I’m building a dApp that requires us to scrape NFT metadata over potentially large collections (let’s set a baseline at 10k or so) in as fast a manner as possible (aiming for sub 30s). The assumption is that this metadata is stored on IPFS. While the number of files is large, the total size is only a handful of MBs.
As a first step, I set up a single IPFS node on AWS but found that ipfs gets are prohibitively slow (>3-5 mins for 10k collection)
As a fallback, I plan to scale horizontally (say 5-10 nodes) and place the IPFS nodes behind a load balancer. However, even with this approach I see exponential slow-downs getting into the higher numbers of file retrievals (5k+)
Questions
is there anything glaringly obvious that I’m missing?
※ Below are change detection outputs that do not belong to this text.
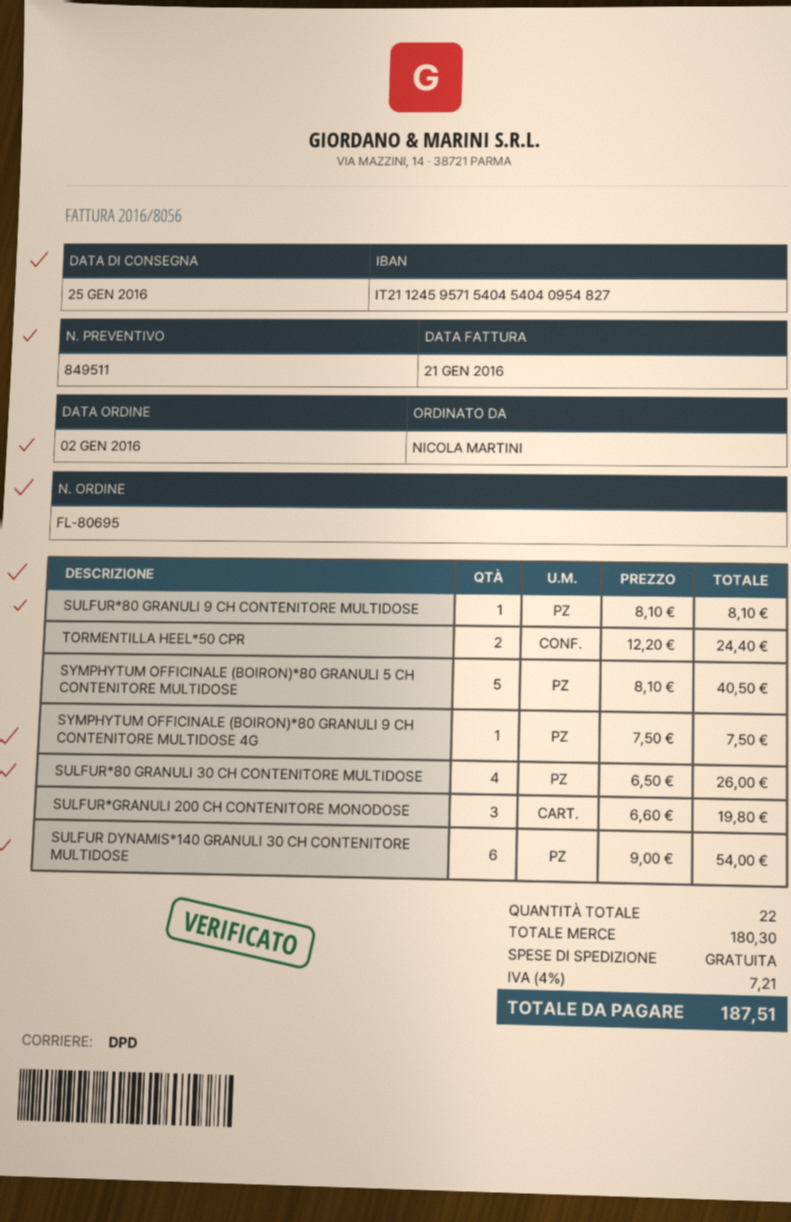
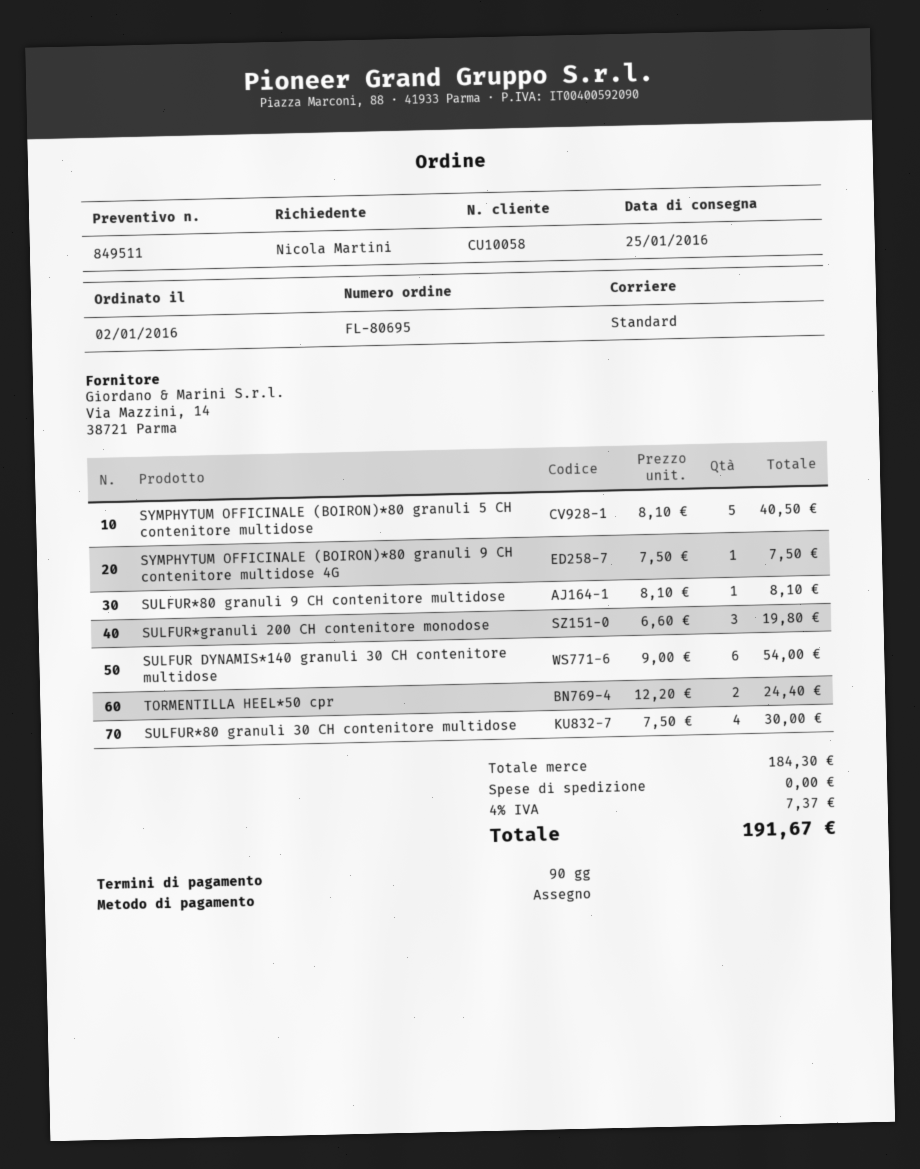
shipping method: DPD -> standard
SULFUR*80 GRANULI 30 CH CONTENITORE MULTIDOSE: 4 x 6.50 = 26.00 -> 4 x 7.50 = 30.00
subtotal: 180.30 -> 184.30
tax: 4% = 7.21 -> 4% = 7.37
total: 187.51 -> 191.67

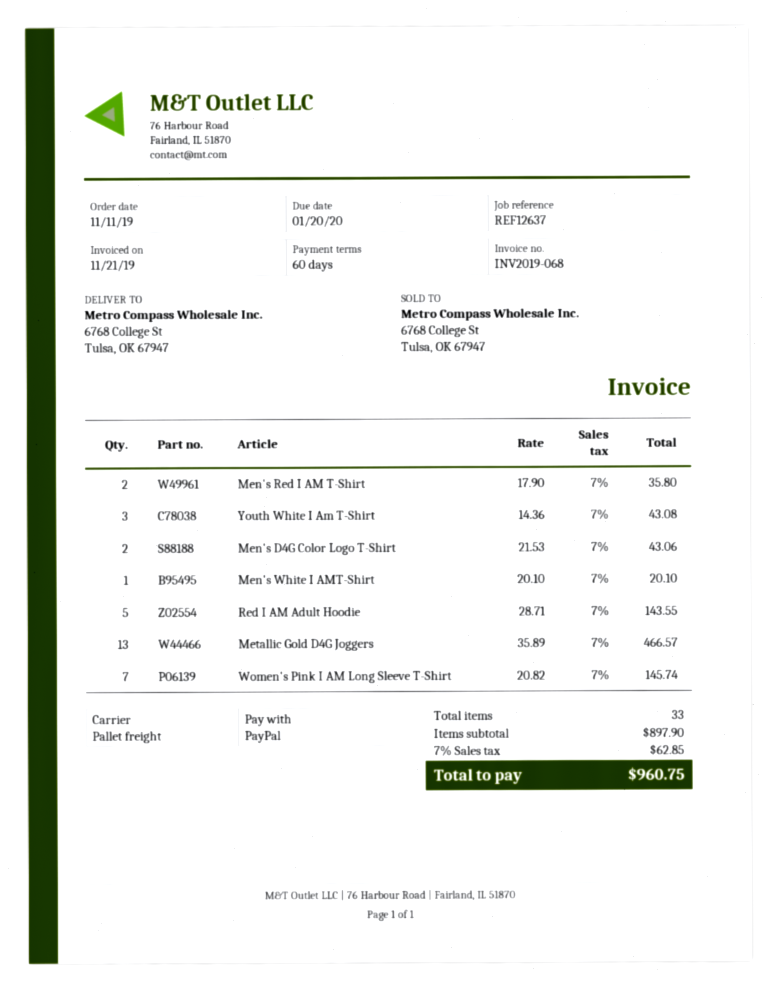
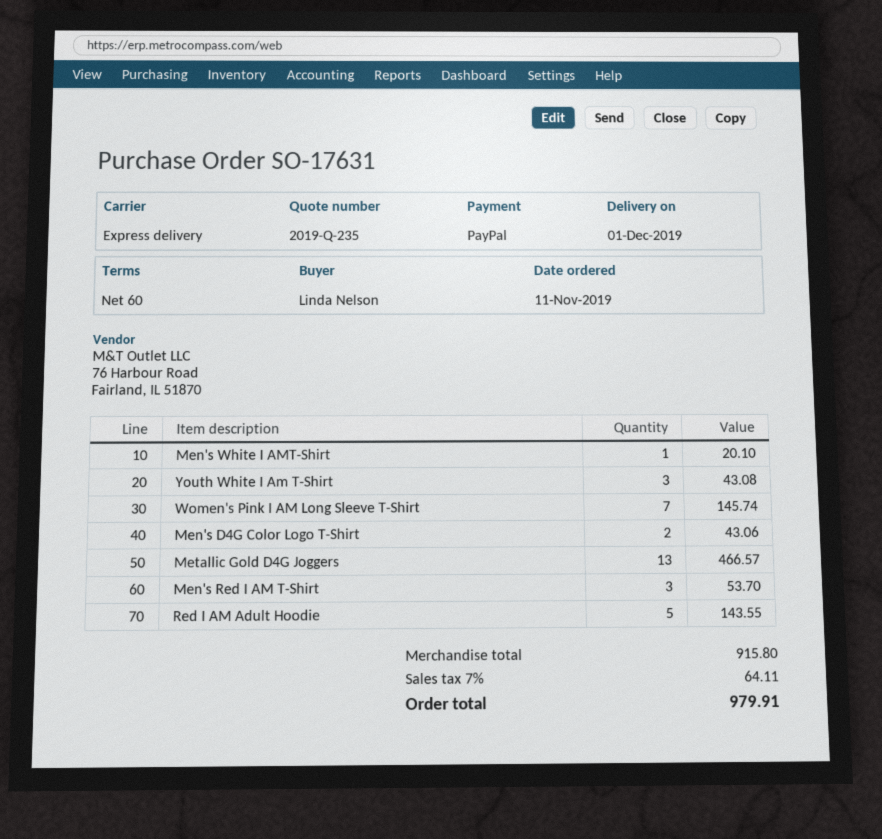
shipping method: pallet freight -> express
Men's Red I AM T-Shirt: 2 for 35.80 -> 3 for 53.70
subtotal: 897.90 -> 915.80
tax: 7% = 62.85 -> 7% = 64.11
total: 960.75 -> 979.91

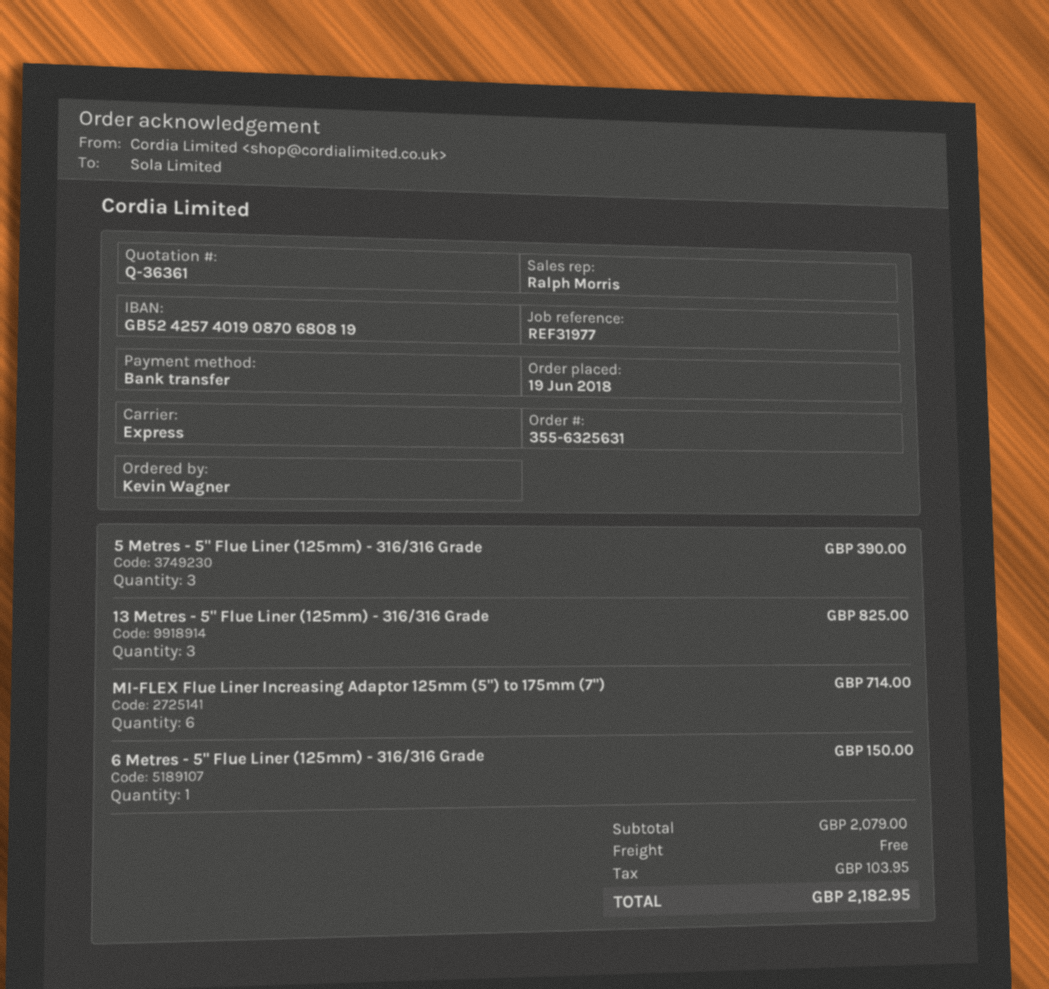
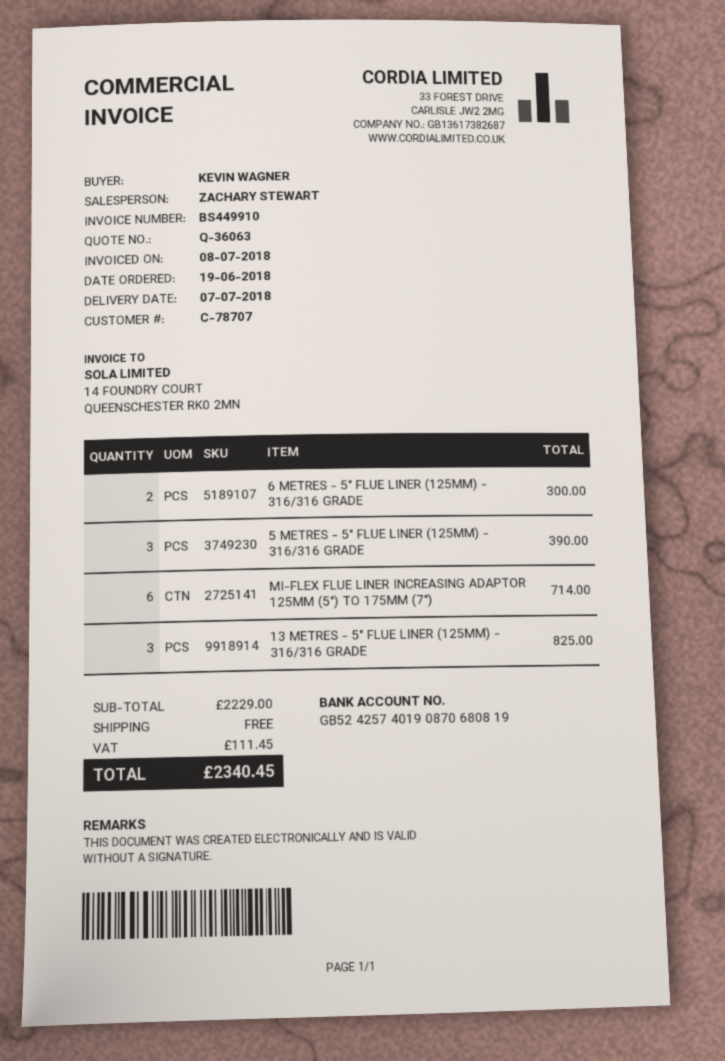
quote number: Q-36361 -> Q-36063
sales rep: Ralph Morris -> ZACHARY STEWART
6 Metres - 5" Flue Liner (125mm) - 316/316 Grade: 1 for 150.00 -> 2 for 300.00
subtotal: 2079.00 -> 2229.00
tax: 103.95 -> 111.45
total: 2182.95 -> 2340.45

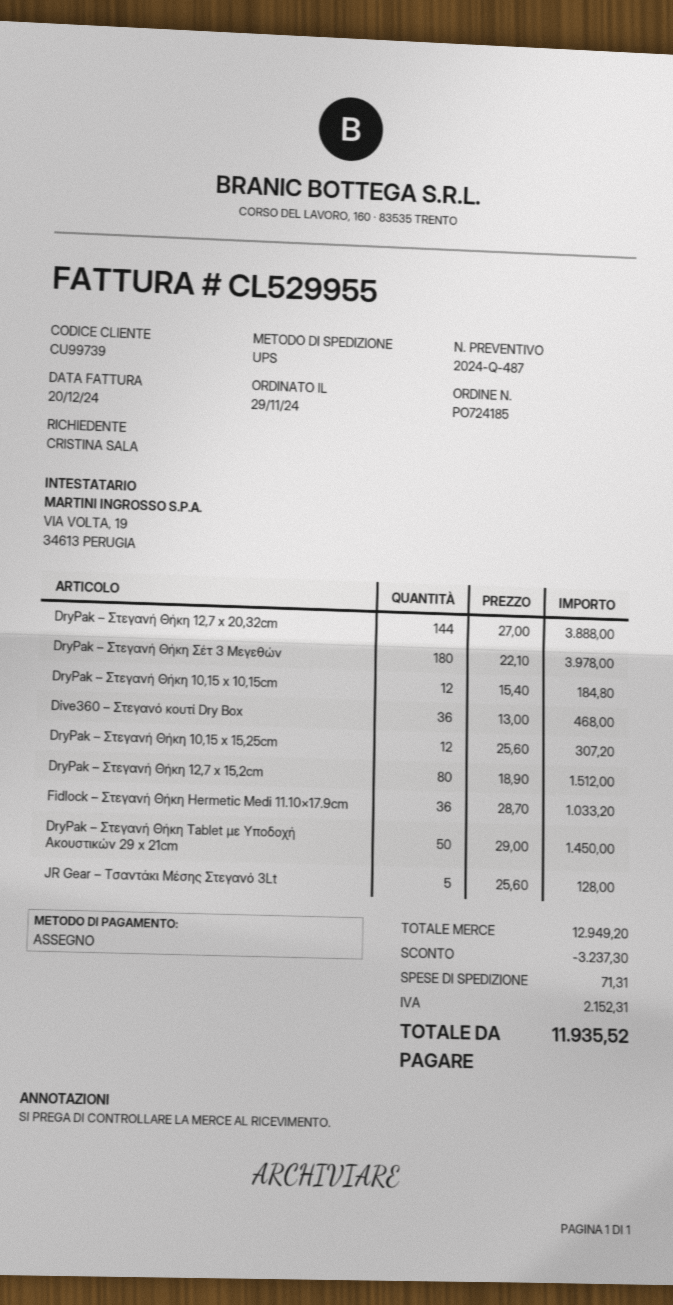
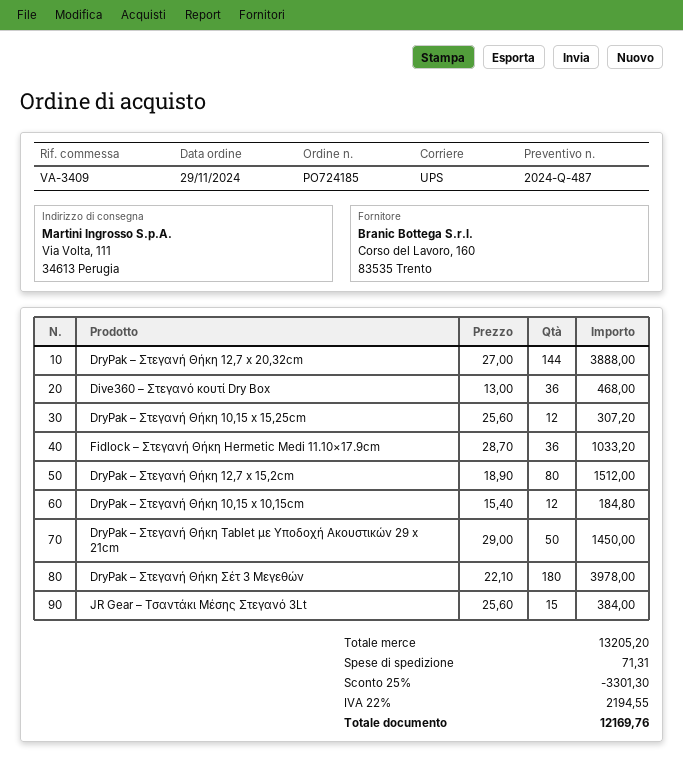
JR Gear – Τσαντάκι Μέσης Στεγανό 3Lt: 5 x 25.60 = 128.00 -> 15 x 25.60 = 384.00
subtotal: 12949.20 -> 13205.20
discount: 3237.30 -> 3301.30
tax: 2152.31 -> 2194.55
total: 11935.52 -> 12169.76

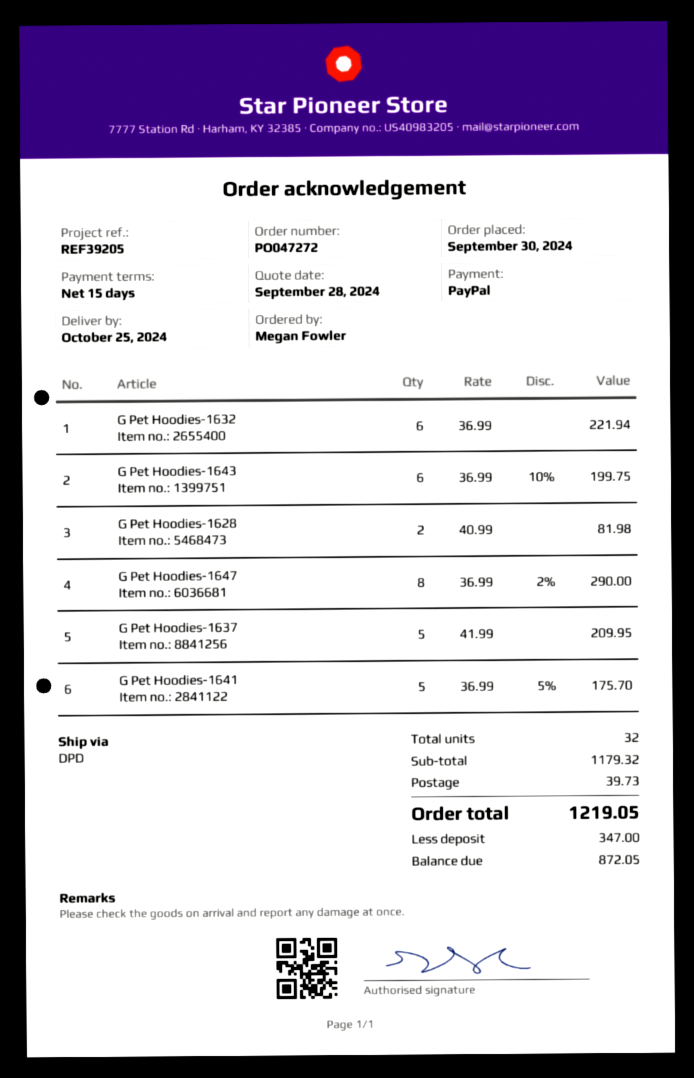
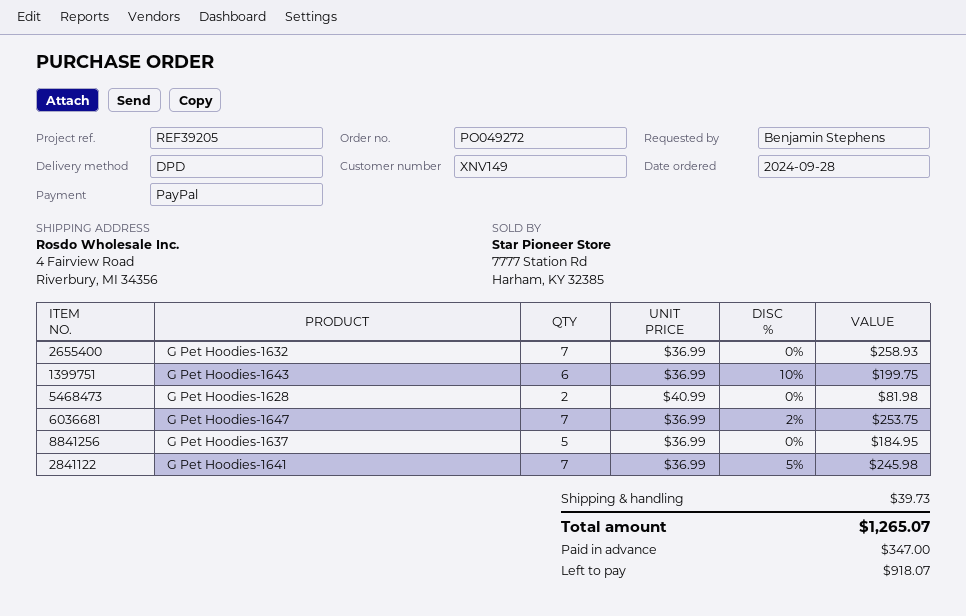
order number: PO047272 -> PO049272
order date: 2024-09-30 -> 2024-09-28
ordered by: Megan Fowler -> Benjamin Stephens
G Pet Hoodies-1632: 6 x 36.99 = 221.94 -> 7 x 36.99 = 258.93
G Pet Hoodies-1647: 8 x 36.99 - 2% = 290.00 -> 7 x 36.99 - 2% = 253.75
G Pet Hoodies-1637: 5 x 41.99 = 209.95 -> 5 x 36.99 = 184.95
G Pet Hoodies-1641: 5 x 36.99 - 5% = 175.70 -> 7 x 36.99 - 5% = 245.98
total: 1219.05 -> 1265.07
balance: 872.05 -> 918.07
I’m new to the dev side of IPFS so I wouldn’t be surprised if I’m just doing something entirely wrong.
is there something I can do to make ipfs get faster? some configuration etc
what hardware specs would influence an ipfs gateways performance the most? cpu? memory? network i/o? I’ve played around with a few different types of AWS instance and found similar results.
Any help would be greatly appreciated
Thanks in advance
That’s 18 milliseconds per retrial. That’s pretty fast isn’t it? …considering the network latency and the fact that each call is at minimum one round trip?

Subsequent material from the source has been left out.